• Work required:
Set down a faithful copy of every record, and skip the pictures in it.

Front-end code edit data

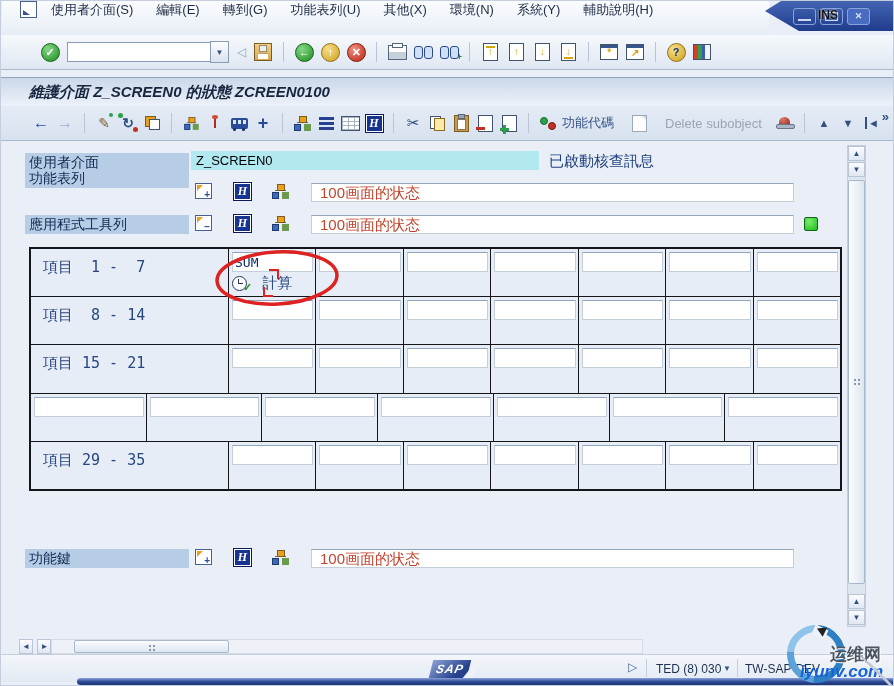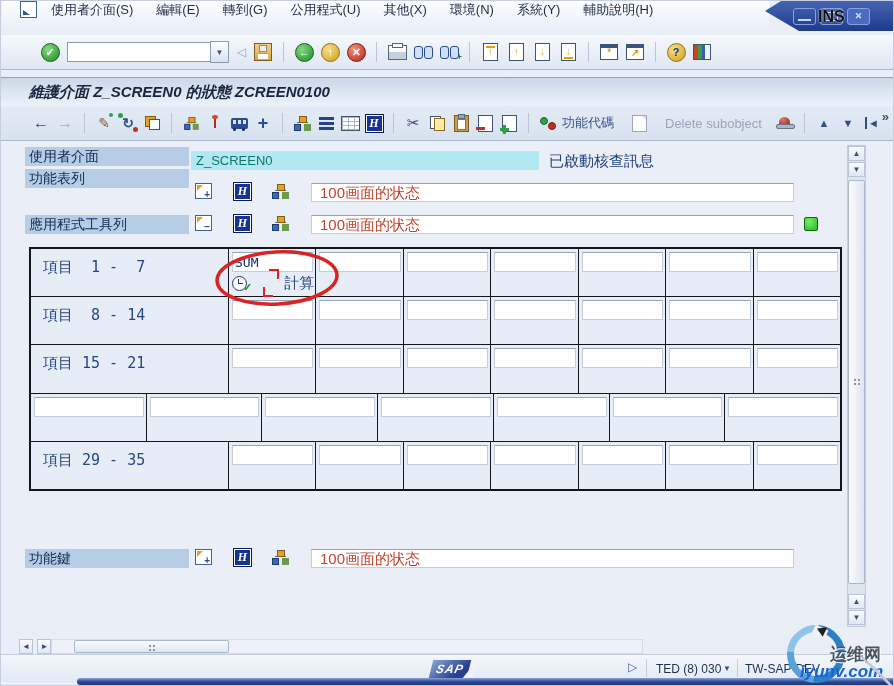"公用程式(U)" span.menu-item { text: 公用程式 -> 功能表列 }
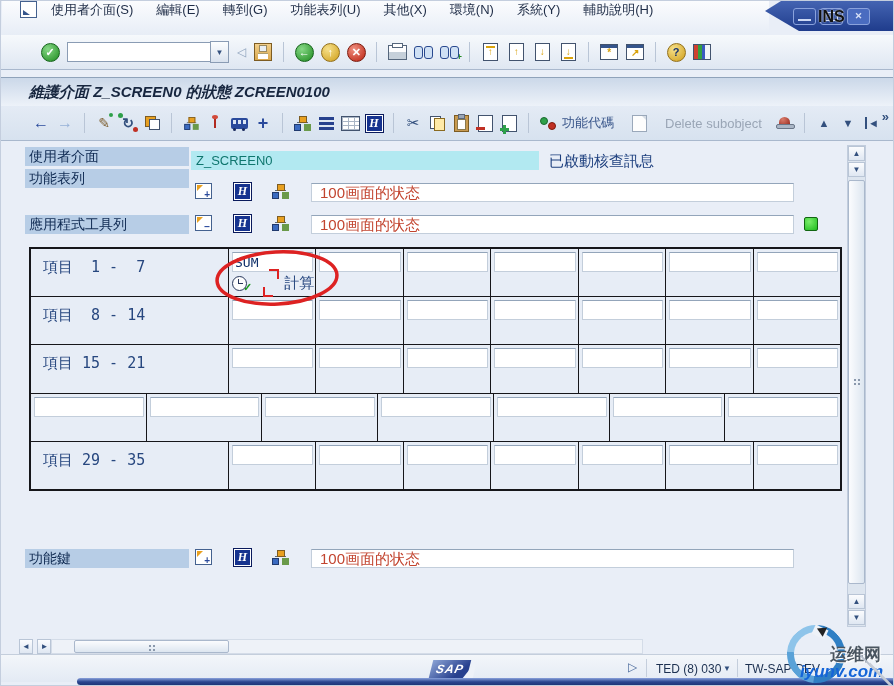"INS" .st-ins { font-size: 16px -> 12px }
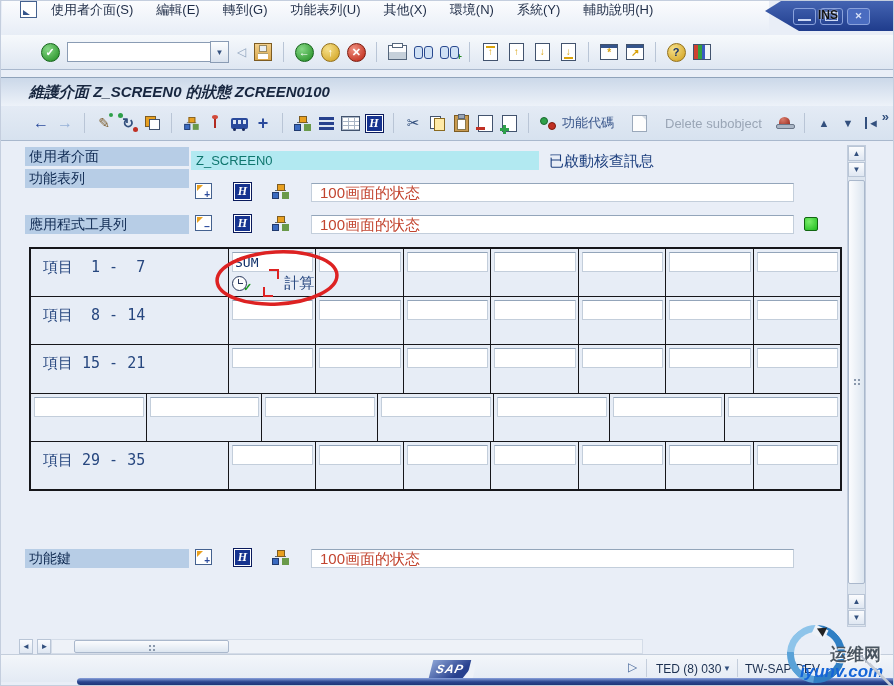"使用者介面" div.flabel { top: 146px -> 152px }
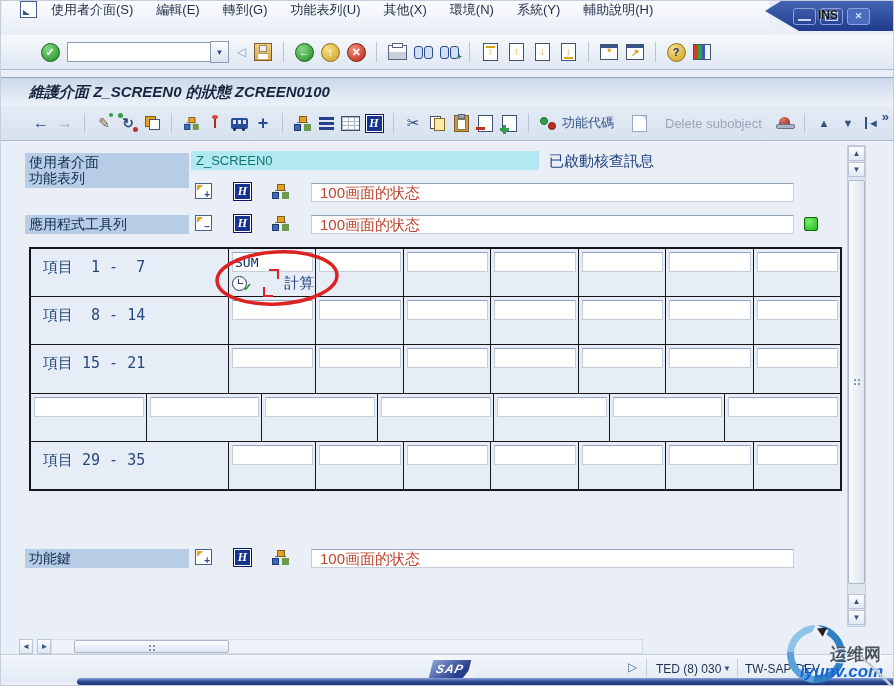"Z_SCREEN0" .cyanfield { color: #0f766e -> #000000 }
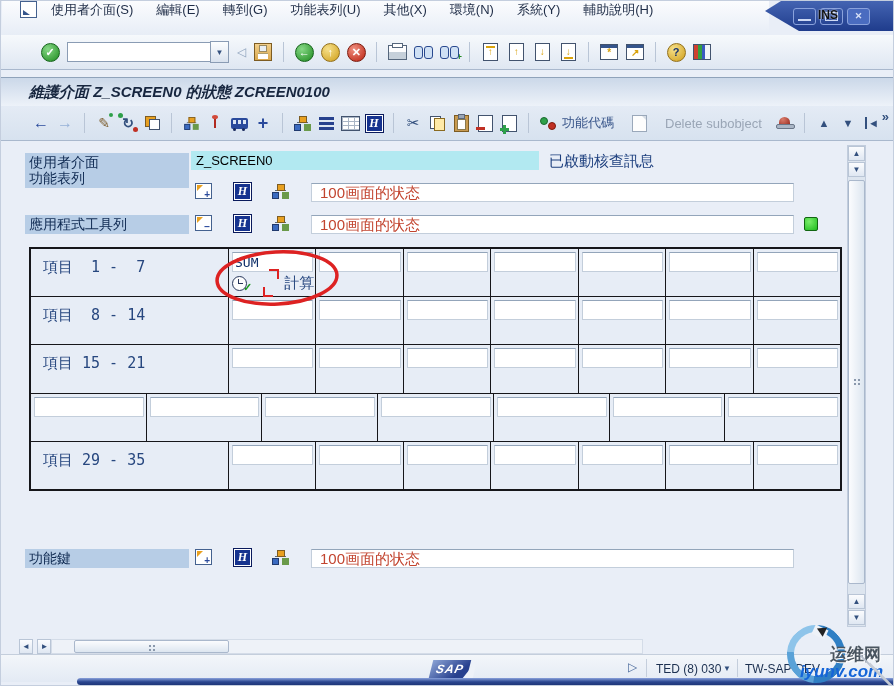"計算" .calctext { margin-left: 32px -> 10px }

• Response:
"公用程式(U)" span.menu-item { text: 公用程式 -> 功能表列 }
"INS" .st-ins { font-size: 16px -> 12px }
"使用者介面" div.flabel { top: 146px -> 152px }
"Z_SCREEN0" .cyanfield { color: #0f766e -> #000000 }
"計算" .calctext { margin-left: 32px -> 10px }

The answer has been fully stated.